Exercise directions: Check every line of the entries below for "challenge", and copy the lines that have it.

--- Data section Enclosed Below ---

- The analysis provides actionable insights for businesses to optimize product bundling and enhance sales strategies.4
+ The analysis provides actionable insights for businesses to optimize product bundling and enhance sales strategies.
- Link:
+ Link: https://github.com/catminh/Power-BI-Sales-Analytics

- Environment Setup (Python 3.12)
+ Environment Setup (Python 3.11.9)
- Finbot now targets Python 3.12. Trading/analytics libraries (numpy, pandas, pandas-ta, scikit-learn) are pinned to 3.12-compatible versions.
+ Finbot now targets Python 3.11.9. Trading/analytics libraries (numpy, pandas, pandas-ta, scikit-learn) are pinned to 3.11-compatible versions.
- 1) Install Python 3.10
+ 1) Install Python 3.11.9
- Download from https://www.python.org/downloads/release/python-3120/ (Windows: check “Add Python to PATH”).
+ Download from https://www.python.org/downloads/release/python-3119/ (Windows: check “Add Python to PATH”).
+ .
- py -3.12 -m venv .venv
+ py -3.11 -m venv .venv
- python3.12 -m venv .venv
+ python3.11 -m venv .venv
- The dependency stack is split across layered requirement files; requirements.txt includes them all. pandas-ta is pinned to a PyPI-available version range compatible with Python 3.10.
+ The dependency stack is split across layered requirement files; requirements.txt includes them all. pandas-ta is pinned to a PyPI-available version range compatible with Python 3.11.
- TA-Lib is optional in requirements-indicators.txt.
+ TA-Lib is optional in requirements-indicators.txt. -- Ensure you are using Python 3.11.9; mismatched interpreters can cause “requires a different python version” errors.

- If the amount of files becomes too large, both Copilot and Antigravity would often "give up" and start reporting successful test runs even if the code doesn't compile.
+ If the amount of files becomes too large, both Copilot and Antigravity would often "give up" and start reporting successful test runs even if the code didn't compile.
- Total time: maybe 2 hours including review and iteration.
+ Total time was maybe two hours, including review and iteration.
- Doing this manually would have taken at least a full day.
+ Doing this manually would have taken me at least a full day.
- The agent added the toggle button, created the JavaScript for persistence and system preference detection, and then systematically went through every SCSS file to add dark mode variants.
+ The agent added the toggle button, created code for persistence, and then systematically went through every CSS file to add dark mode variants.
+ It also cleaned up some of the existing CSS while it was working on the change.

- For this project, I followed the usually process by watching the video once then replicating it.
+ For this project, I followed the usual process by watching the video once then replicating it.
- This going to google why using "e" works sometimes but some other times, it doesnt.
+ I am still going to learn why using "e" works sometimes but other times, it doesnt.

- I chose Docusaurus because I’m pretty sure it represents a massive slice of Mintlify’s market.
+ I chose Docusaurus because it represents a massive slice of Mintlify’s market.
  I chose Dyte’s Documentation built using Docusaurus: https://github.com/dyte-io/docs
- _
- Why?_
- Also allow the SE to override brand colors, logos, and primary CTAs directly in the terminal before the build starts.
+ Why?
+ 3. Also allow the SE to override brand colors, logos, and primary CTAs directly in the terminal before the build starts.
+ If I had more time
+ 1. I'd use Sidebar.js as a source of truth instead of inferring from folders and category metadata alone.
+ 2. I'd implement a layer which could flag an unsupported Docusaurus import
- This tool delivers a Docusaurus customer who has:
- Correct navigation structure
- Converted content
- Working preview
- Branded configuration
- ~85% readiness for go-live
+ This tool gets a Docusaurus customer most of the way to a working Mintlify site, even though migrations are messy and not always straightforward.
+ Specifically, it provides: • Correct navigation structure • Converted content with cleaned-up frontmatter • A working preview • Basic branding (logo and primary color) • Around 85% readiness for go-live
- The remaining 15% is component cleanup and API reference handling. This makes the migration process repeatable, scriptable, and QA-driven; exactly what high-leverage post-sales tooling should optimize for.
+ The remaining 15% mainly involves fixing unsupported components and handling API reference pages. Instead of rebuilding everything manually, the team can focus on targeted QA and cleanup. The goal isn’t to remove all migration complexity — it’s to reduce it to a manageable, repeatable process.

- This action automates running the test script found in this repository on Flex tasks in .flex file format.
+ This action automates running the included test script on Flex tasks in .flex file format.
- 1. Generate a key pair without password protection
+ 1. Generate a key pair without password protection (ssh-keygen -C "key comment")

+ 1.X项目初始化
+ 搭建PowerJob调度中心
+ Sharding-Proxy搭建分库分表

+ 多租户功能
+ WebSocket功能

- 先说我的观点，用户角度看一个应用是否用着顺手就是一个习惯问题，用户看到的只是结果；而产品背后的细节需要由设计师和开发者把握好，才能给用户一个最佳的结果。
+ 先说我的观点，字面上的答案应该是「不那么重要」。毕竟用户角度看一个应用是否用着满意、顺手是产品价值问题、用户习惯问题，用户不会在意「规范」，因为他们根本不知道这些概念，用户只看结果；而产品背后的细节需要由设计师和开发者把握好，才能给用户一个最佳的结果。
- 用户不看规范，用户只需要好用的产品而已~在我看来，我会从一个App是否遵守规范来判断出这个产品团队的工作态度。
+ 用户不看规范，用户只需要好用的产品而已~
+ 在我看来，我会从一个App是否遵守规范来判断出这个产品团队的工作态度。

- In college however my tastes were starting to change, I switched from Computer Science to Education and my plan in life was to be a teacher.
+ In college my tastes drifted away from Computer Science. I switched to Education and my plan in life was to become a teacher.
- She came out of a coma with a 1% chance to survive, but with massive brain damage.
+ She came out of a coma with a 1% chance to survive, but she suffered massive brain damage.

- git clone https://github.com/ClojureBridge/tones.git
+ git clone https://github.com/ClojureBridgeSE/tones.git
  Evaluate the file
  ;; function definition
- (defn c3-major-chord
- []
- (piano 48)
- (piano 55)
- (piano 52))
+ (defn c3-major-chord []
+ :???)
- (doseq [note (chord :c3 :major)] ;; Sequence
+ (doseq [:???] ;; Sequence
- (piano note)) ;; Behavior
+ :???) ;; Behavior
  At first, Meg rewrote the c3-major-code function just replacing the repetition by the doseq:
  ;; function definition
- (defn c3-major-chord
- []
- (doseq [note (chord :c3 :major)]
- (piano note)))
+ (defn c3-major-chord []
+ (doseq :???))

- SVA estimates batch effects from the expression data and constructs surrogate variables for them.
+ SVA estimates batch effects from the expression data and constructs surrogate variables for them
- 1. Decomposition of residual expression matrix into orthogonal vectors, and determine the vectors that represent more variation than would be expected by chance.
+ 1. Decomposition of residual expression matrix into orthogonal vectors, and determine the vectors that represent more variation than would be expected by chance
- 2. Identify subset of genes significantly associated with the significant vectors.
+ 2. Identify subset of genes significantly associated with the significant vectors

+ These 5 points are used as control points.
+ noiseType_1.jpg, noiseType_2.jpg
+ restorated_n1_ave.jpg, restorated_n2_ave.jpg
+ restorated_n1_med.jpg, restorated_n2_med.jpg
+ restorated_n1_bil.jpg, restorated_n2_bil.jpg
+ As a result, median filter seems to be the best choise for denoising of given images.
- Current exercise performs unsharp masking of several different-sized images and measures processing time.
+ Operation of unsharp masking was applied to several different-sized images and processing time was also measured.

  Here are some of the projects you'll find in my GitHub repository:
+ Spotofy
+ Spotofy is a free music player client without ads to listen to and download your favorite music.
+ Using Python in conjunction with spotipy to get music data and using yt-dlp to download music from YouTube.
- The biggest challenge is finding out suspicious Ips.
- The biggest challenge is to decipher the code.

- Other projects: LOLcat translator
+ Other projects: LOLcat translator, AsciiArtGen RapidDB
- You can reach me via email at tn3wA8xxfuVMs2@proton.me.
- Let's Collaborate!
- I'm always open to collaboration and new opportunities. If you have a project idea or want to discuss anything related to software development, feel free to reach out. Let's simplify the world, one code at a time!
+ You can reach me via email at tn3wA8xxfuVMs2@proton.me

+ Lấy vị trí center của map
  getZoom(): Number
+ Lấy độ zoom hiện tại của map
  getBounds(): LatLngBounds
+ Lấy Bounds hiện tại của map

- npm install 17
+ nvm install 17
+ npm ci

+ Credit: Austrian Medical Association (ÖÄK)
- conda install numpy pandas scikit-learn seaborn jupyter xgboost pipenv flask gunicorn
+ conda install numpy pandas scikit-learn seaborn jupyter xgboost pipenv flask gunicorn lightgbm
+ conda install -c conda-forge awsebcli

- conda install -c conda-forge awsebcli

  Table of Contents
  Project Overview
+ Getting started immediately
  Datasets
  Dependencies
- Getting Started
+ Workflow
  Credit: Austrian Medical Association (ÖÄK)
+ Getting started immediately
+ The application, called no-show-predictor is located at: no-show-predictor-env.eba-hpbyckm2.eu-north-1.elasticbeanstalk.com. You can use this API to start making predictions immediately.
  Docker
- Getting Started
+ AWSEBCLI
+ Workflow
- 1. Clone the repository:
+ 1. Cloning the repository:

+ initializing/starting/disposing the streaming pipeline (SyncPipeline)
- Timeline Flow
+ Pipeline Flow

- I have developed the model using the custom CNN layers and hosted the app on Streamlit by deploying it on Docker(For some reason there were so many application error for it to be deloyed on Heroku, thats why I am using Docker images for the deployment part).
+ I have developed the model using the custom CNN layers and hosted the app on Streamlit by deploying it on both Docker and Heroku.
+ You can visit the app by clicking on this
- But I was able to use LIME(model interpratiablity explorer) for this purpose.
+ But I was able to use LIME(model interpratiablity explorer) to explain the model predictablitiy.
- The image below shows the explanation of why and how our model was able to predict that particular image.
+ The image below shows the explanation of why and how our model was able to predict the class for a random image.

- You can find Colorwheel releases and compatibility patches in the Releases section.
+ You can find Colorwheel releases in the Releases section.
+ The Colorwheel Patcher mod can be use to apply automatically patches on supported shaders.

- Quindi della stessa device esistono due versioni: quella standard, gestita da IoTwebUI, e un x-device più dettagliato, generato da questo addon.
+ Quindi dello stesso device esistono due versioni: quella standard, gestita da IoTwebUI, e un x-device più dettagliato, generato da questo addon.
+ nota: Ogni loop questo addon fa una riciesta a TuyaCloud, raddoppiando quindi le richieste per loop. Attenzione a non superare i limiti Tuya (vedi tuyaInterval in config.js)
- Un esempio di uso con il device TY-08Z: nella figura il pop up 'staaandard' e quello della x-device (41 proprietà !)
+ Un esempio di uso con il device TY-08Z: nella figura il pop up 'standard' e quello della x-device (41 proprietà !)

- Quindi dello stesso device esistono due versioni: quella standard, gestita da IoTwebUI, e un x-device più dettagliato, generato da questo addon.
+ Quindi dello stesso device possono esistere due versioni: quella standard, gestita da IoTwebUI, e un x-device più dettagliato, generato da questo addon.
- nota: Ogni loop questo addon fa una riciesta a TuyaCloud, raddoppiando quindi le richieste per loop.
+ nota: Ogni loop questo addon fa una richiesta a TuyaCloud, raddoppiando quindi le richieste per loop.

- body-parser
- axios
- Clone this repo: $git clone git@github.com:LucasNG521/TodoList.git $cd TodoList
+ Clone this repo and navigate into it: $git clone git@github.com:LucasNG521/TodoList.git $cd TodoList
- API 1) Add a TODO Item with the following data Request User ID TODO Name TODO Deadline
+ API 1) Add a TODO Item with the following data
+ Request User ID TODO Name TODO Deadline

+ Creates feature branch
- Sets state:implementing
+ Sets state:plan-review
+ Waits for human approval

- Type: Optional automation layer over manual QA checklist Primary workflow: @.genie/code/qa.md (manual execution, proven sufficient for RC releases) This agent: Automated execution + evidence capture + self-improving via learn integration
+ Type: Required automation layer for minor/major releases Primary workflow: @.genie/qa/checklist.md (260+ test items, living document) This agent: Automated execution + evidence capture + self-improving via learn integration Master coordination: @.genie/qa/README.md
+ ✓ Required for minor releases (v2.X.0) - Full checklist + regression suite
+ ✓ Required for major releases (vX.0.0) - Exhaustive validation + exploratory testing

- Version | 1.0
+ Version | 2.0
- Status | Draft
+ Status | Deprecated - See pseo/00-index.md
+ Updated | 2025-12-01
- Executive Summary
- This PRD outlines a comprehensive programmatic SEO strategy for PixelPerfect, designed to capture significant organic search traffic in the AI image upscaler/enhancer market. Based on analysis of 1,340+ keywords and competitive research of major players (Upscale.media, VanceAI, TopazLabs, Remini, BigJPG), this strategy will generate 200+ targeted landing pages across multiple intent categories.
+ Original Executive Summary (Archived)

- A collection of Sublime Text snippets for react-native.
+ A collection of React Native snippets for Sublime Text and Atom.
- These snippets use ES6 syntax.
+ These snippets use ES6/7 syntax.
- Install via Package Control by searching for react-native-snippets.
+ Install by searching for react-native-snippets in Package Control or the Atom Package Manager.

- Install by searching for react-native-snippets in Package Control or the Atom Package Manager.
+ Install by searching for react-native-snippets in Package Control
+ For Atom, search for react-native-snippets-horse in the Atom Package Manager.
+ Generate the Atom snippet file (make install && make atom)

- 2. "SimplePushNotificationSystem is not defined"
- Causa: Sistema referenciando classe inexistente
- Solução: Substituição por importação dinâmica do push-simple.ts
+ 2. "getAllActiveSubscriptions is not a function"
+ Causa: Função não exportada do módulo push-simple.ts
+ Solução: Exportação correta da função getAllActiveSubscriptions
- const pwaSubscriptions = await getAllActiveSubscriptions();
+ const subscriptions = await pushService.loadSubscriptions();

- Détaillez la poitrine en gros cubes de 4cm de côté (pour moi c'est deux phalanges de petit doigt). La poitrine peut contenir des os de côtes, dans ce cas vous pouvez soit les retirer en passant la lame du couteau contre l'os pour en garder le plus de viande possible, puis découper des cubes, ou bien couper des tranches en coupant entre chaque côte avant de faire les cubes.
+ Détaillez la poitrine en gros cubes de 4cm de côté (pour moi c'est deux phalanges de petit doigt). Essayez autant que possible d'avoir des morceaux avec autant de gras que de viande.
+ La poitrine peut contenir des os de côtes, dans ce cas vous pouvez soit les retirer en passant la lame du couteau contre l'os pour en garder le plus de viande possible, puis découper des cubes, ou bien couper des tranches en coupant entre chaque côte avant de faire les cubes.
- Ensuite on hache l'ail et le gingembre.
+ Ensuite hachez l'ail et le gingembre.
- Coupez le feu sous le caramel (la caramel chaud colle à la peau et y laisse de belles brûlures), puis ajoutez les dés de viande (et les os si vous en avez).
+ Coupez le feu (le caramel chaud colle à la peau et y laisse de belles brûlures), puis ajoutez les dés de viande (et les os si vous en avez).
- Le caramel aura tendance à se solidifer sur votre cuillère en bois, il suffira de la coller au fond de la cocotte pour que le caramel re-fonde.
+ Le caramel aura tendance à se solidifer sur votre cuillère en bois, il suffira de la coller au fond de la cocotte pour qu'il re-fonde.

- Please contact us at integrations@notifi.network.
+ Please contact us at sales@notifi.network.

--- End of Enclosed Data section ---

Response box:
- The biggest challenge is finding out suspicious Ips.
- The biggest challenge is to decipher the code.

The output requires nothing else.